At last, Mian Nawaz Sharif said something right the other day: the public in Pakistan needs to think in revolutionary ways now.

Allow me to go one step further: what we need is a revolutionary political leadership in this country. We deserve a change in the political mindset and political conduct of this nation’s leaders. We need fresh leadership in Pakistan.

We all do not need to be politically loyal to our contemporary political dispensation or to our present political allies.
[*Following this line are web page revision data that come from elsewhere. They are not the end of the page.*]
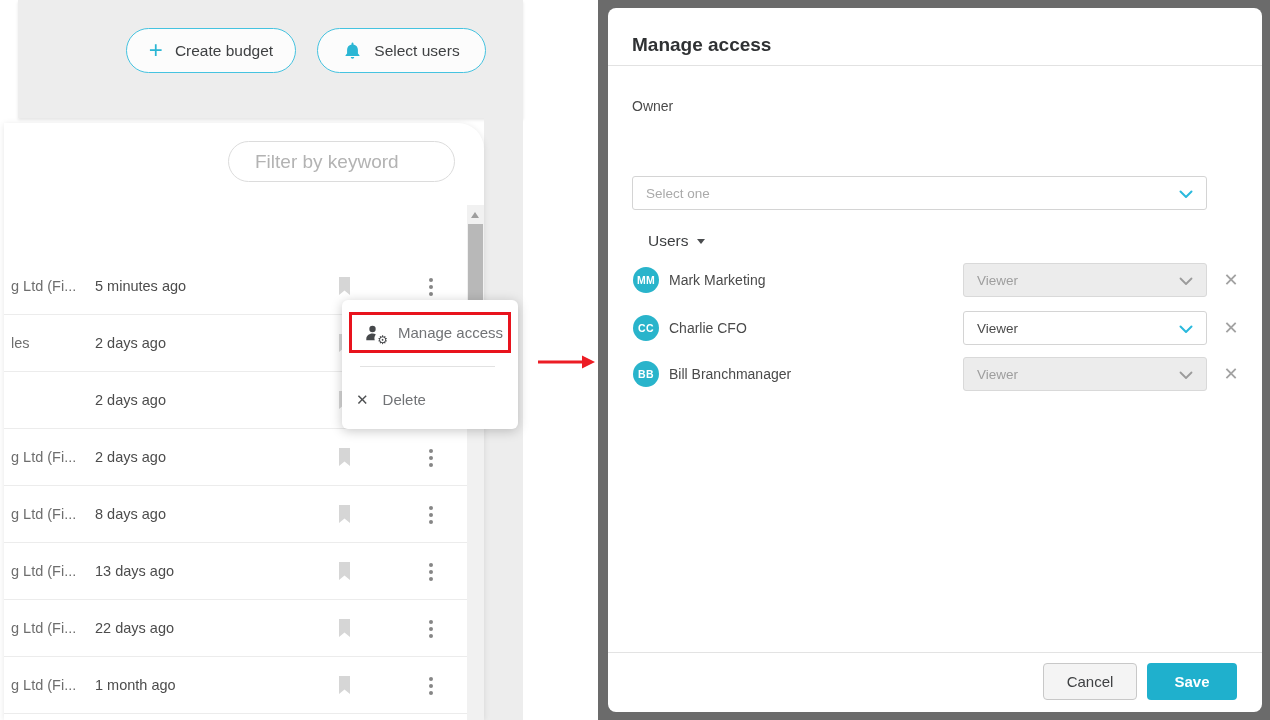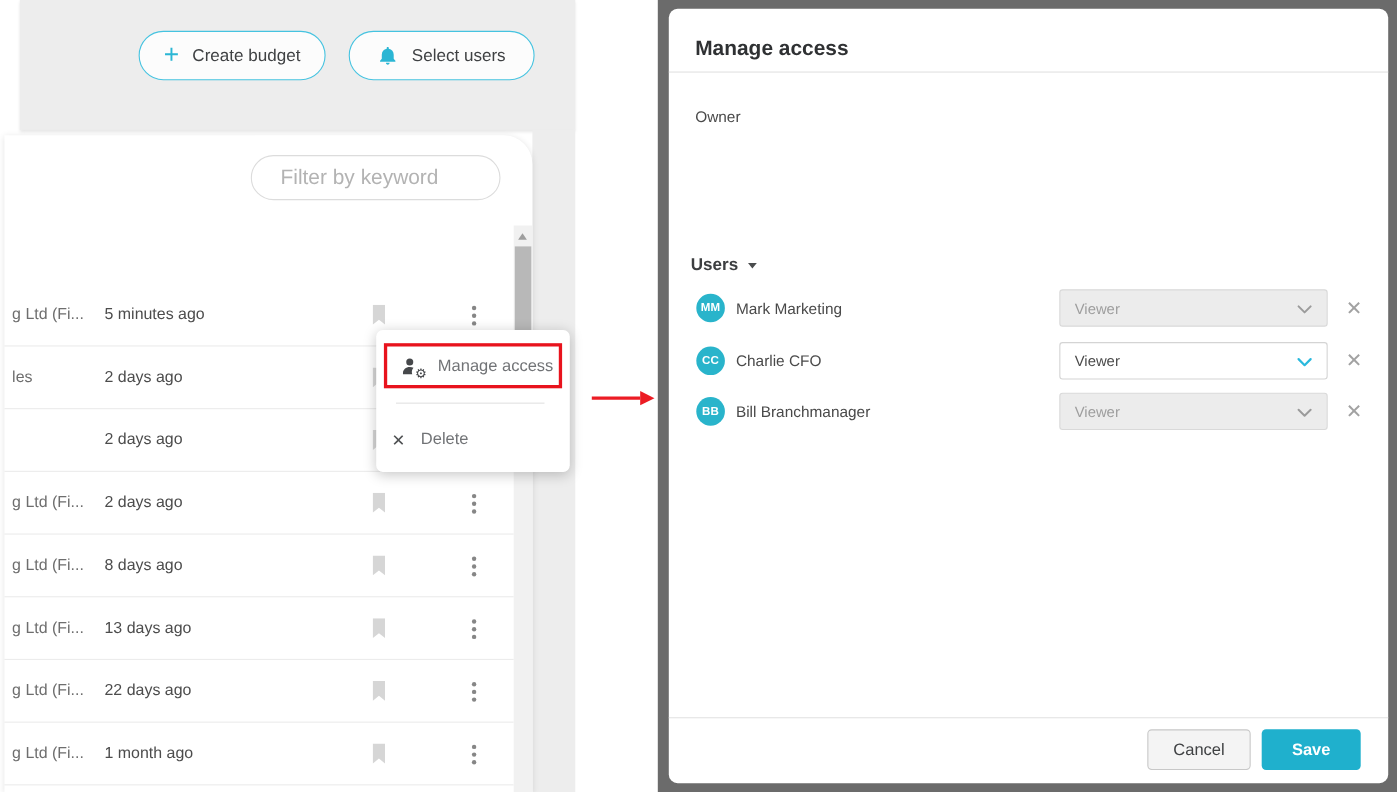--- a/index.html
+++ b/index.html
@@ -142,22 +142,22 @@
   }
   .select .chev { position: absolute; right: 13px; top: 13px; }
   .select-disabled { background: #ececec; border: 1px solid #d9d9d9; color: #9e9e9e; }
   .select-enabled  { background: #ffffff; border: 1px solid #d4d4d4; color: #4b4b4b; cursor: pointer; }
   .select-placeholder { color: #aaaaaa; }
 
   .owner-select { left: 24px; top: 113px; width: 575px; }
   .role-select  { left: 24px; top: 168px; width: 575px; }
 
   .users-header {
-    position: absolute; left: 20px; top: 224px;
-    font-size: 15.5px; font-weight: bold; color: #3c3e40;
+    position: absolute; left: 40px; top: 224px;
+    font-size: 15.5px; font-weight: normal; color: #3c3e40;
     display: flex; align-items: center; gap: 9px; cursor: pointer;
   }
 
   .user-row { position: absolute; left: 0; width: 558px; height: 34px; }
   .user-row-0 { top: 255px; }
   .user-row-1 { top: 303px; }
   .user-row-2 { top: 349px; }
   .avatar {
     position: absolute; left: 25px; top: 4px; width: 26px; height: 26px; border-radius: 50%;
     background: #29b4cb; color: #fff; font-size: 10.5px; font-weight: bold;
@@ -365,20 +365,26 @@
 
   <section class="backdrop">
     <div class="modal">
 
       <div class="modal-title">Manage access</div>
       <div class="modal-header-divider"></div>
 
       <div class="field-label owner-label">Owner</div>
 
 
+      <div class="select select-enabled role-select">
+        <span class="select-placeholder">Select one</span>
+        <svg class="chev" width="14" height="9" viewBox="0 0 14 9">
+          <polyline points="1.5,1.5 7,7 12.5,1.5" fill="none" stroke="#2ab9dd" stroke-width="2" stroke-linecap="round" stroke-linejoin="round"></polyline>
+        </svg>
+      </div>
 
       <div class="users-header">
         <span>Users</span>
         <span class="caret-down"></span>
       </div>
 
       <div class="user-row user-row-0">
         <span class="avatar">MM</span>
         <span class="user-name">Mark Marketing</span>
         <div class="select select-disabled user-select">

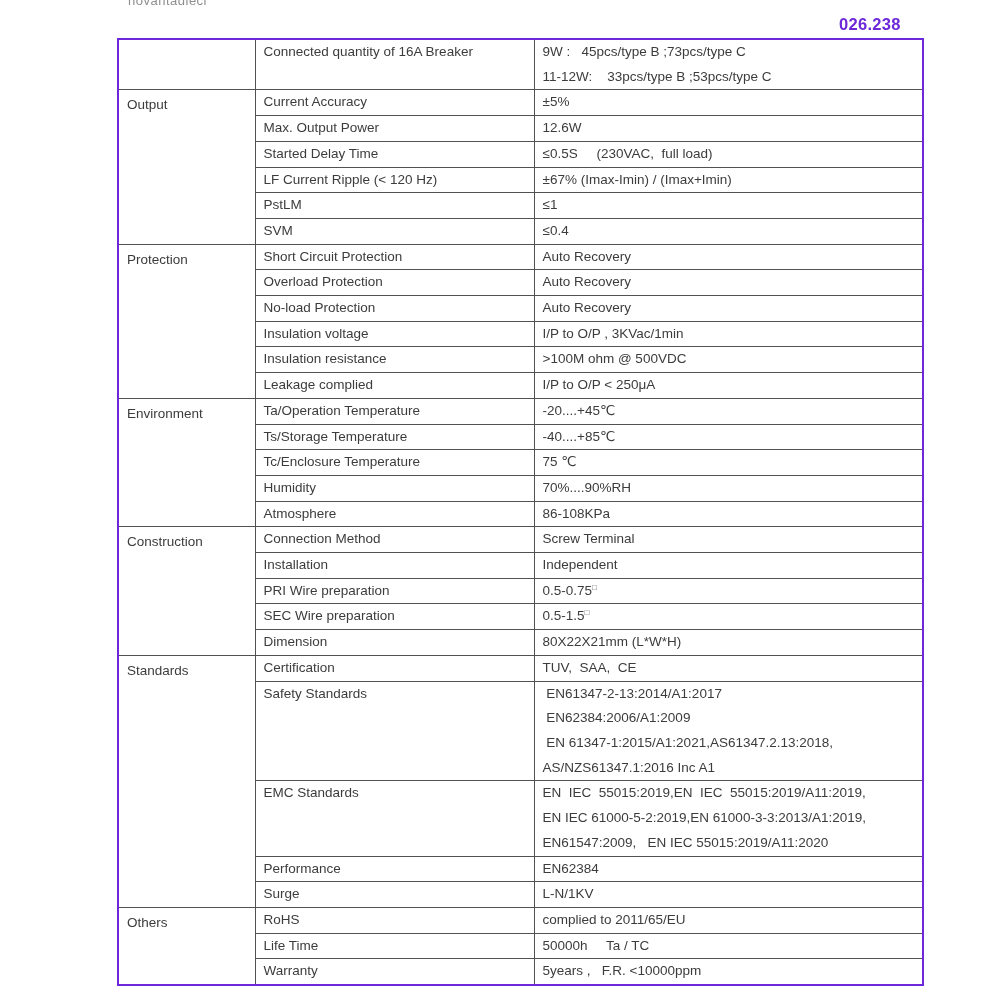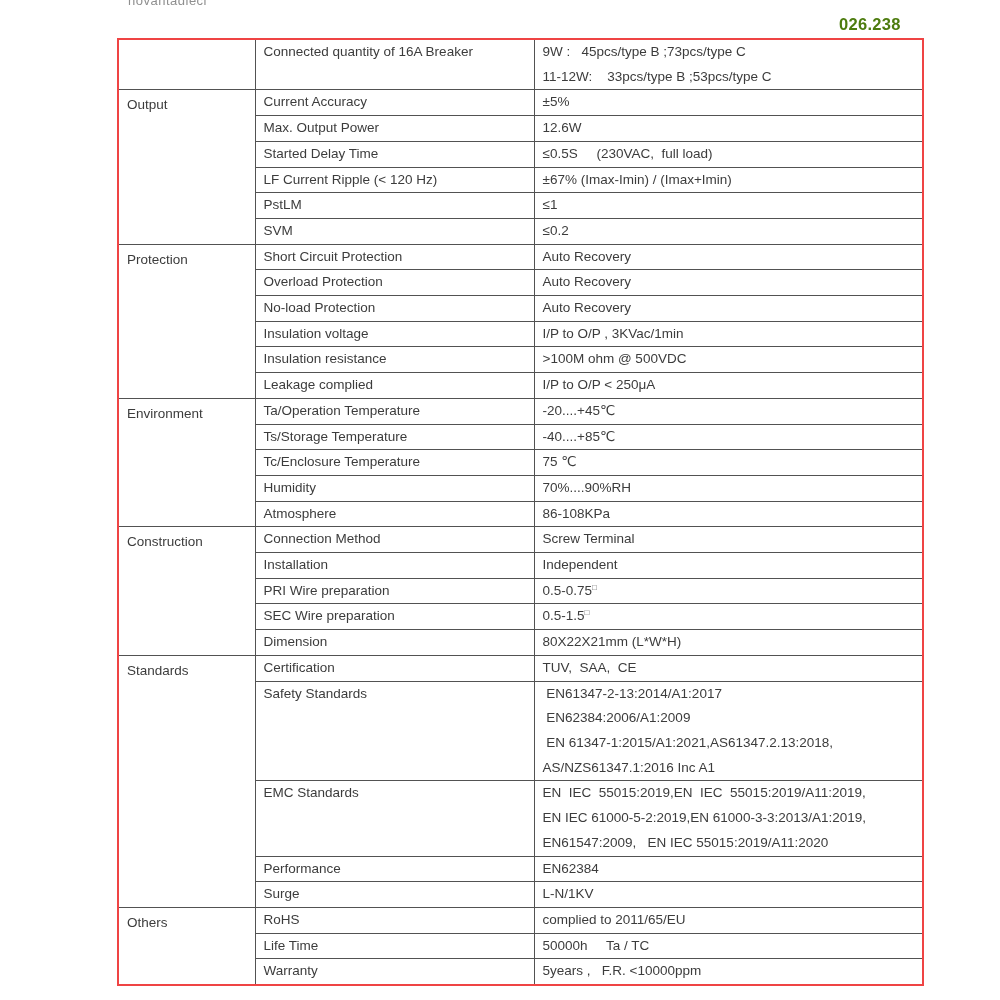--- a/index.html
+++ b/index.html
@@ -24,31 +24,31 @@
     font-size: 13px;
     letter-spacing: 0.5px;
     color: #8f8f8f;
   }
   .doc-number {
     position: absolute;
     top: 15px;
     left: 839px;
     font-size: 16.5px;
     font-weight: bold;
-    color: #4d7c0f;
+    color: #6d28d9;
     letter-spacing: 0.3px;
   }
   table.spec {
     position: absolute;
     left: 117px;
     top: 38px;
     width: 805px;
     border-collapse: collapse;
     table-layout: fixed;
-    border: 2px solid #ef4444;
+    border: 2px solid #6d28d9;
     color: #3c3c3c;
     font-size: 13.5px;
   }
   table.spec td {
     border: 1px solid #525252;
     vertical-align: top;
     padding: 0 0 0 8px;
     overflow: hidden;
   }
   table.spec td.cat {
@@ -137,21 +137,21 @@
           </td>
           <td class="value">
             <div class="line">≤1</div>
           </td>
         </tr>
         <tr>
           <td class="param">
             <div class="line">SVM</div>
           </td>
           <td class="value">
-            <div class="line">≤0.2</div>
+            <div class="line">≤0.4</div>
           </td>
         </tr>
         <tr>
           <td class="cat" rowspan="6">
             <div class="line">Protection</div>
           </td>
           <td class="param">
             <div class="line">Short Circuit Protection</div>
           </td>
           <td class="value">

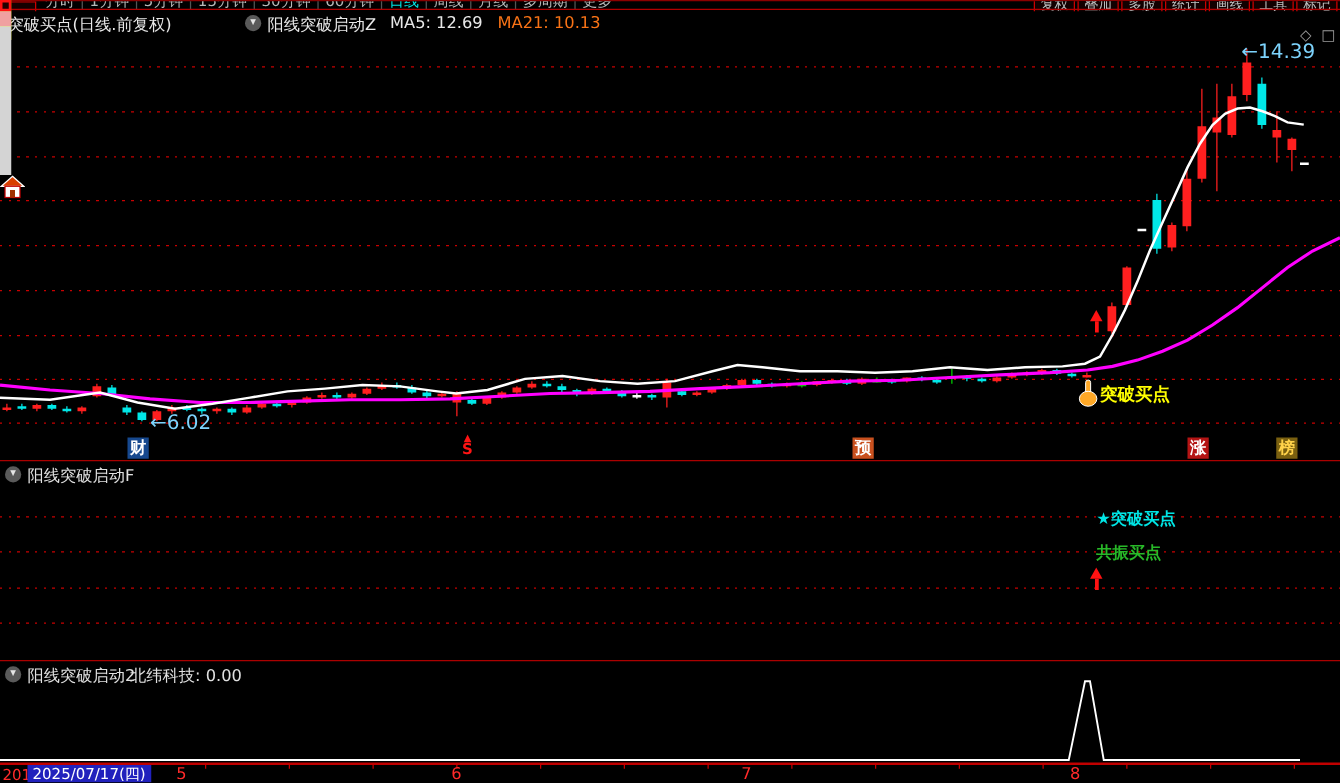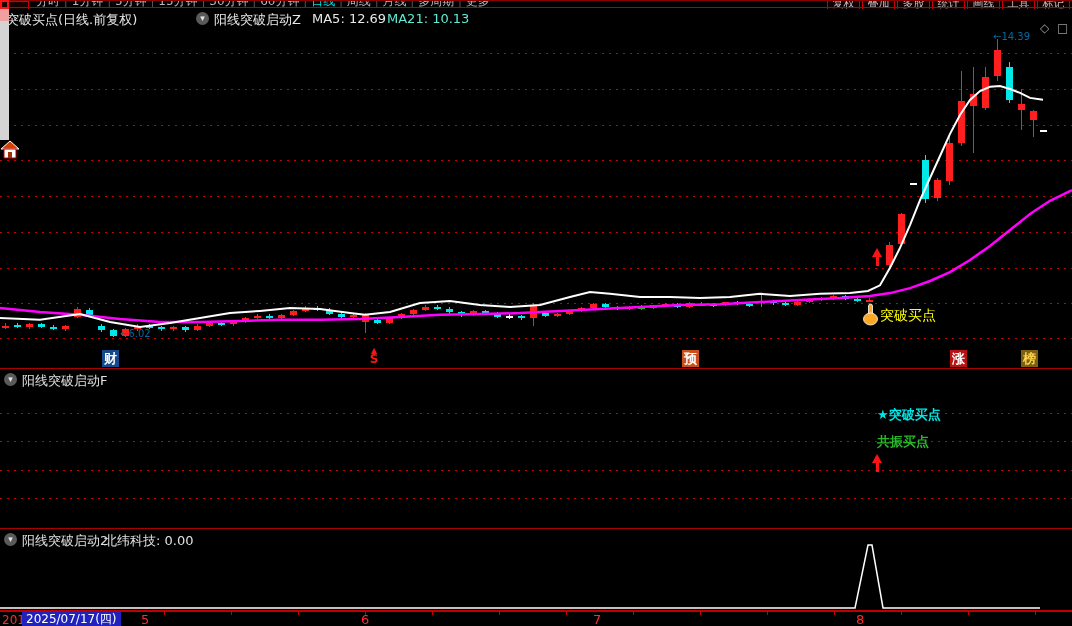--- a/index.html
+++ b/index.html
@@ -19,23 +19,23 @@
   #header{position:absolute;left:0;top:9px;width:1072px;height:19px;font-size:13px;}
   .chev-circle{display:inline-block;width:13px;height:13px;border-radius:50%;background:#5a5a5a;
                color:#e6e6e6;font-size:9px;line-height:13px;text-align:center;vertical-align:-2px;}
   .win-ic{color:#9a9a9a;font-size:12px;}
   
   .dotline{position:absolute;left:0;width:1072px;height:1px;
            background-image:repeating-linear-gradient(90deg,#c80000 0 2px,transparent 2px 7px);}
   .redline{position:absolute;left:0;width:1072px;height:1px;background:#aa0000;}
   .cwick{position:absolute;width:1px;}
   .cbody{position:absolute;width:7px;}
-  .note{position:absolute;color:#0369a1;font-size:10px;z-index:6;white-space:nowrap;}
+  .note{position:absolute;color:#7dd3fc;font-size:16px;z-index:6;white-space:nowrap;}
   #breakout-label{position:absolute;z-index:7;white-space:nowrap;}
-  #breakout-label span{color:#ffff00;font-size:14px;font-weight:normal;}
+  #breakout-label span{color:#ffff00;font-size:14px;font-weight:bold;}
   .marker{position:absolute;top:350px;width:17px;height:17px;font-size:13px;font-weight:bold;
           text-align:center;line-height:17px;z-index:6;}
   .marker-s{position:absolute;top:348px;width:14px;height:19px;color:#ff1414;text-align:center;z-index:6;
             font-weight:bold;line-height:8px;font-size:11px;}
   .ptitle{font-size:13px;color:#e0e0e0;}
   .uparrow-head{position:absolute;width:0;height:0;border-left:5px solid transparent;
                 border-right:5px solid transparent;border-bottom:9px solid #ff1212;z-index:6;}
   .uparrow-shaft{position:absolute;width:3px;background:#ff1212;z-index:6;}
   .midlabel{position:absolute;font-size:13px;font-weight:bold;z-index:7;white-space:nowrap;}
   #overlay{position:absolute;left:0;top:0;z-index:5;pointer-events:none;}
@@ -55,21 +55,21 @@
     <div id="menu-items"><span>分时</span><span class="sep"> | </span><span>1分钟</span><span class="sep"> | </span><span>5分钟</span><span class="sep"> | </span><span>15分钟</span><span class="sep"> | </span><span>30分钟</span><span class="sep"> | </span><span>60分钟</span><span class="sep"> | </span><span style="color: rgb(0, 229, 229);">日线</span><span class="sep"> | </span><span>周线</span><span class="sep"> | </span><span>月线</span><span class="sep"> | </span><span>多周期</span><span class="sep"> | </span><span>更多</span></div>
     <div id="menu-buttons"><span class="mbtn">复权</span><span class="mbtn">叠加</span><span class="mbtn">多股</span><span class="mbtn">统计</span><span class="mbtn">画线</span><span class="mbtn">工具</span><span class="mbtn">标记</span></div>
   </div>
   <div class="menubar-bottom abs"></div>
 
   <div id="header">
     <span class="abs" style="left:6px;top:2px;color:#e8e8e8;">突破买点(日线.前复权)</span>
     <span class="chev-circle abs" style="left:196px;top:3px;">▾</span>
     <span class="abs" style="left:214px;top:2px;color:#e8e8e8;">阳线突破启动Z</span>
     <span class="abs" style="left: 312px; top: 2px; color: rgb(232, 232, 232);" id="ma5-label">MA5: 12.69</span>
-    <span class="abs" style="left: 387px; top: 2px; color: #5eead4;" id="ma21-label">MA21: 10.13</span>
+    <span class="abs" style="left: 398px; top: 2px; color: #f97316;" id="ma21-label">MA21: 10.13</span>
     <span class="win-ic abs" style="left:1040px;top:12px;">◇</span>
     <span class="win-ic abs" style="left:1057px;top:12px;">□</span>
   </div>
 
   <div id="main-chart" class="abs" style="left:0;top:0;width:1072px;height:626px;">
     <div class="note" style="left:120px;top:328px;">←6.02</div>
     <div class="note" style="left:993px;top:31px;">←14.39</div>
     <div id="breakout-label" style="left:861px;top:303px;">
       <svg width="19" height="23" viewBox="0 0 19 23" style="vertical-align:-6px;">
         <rect x="7.5" y="1" width="4" height="12" rx="2" fill="#ffa826" stroke="#ffffff" stroke-width="0.8"></rect>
We must completely reject a global political system of US/west’s dominance.

We all ought to be political dissidents! After all, dissent is a vital element of the democratic political process. It is a duty of an engaged citizenry!

One day we all might be considered terrorists by our western “friends”.

Never mind. So be it!

–By Dr Haider Mehdi
The writer is an academic, political analyst and conflict-resolution expert.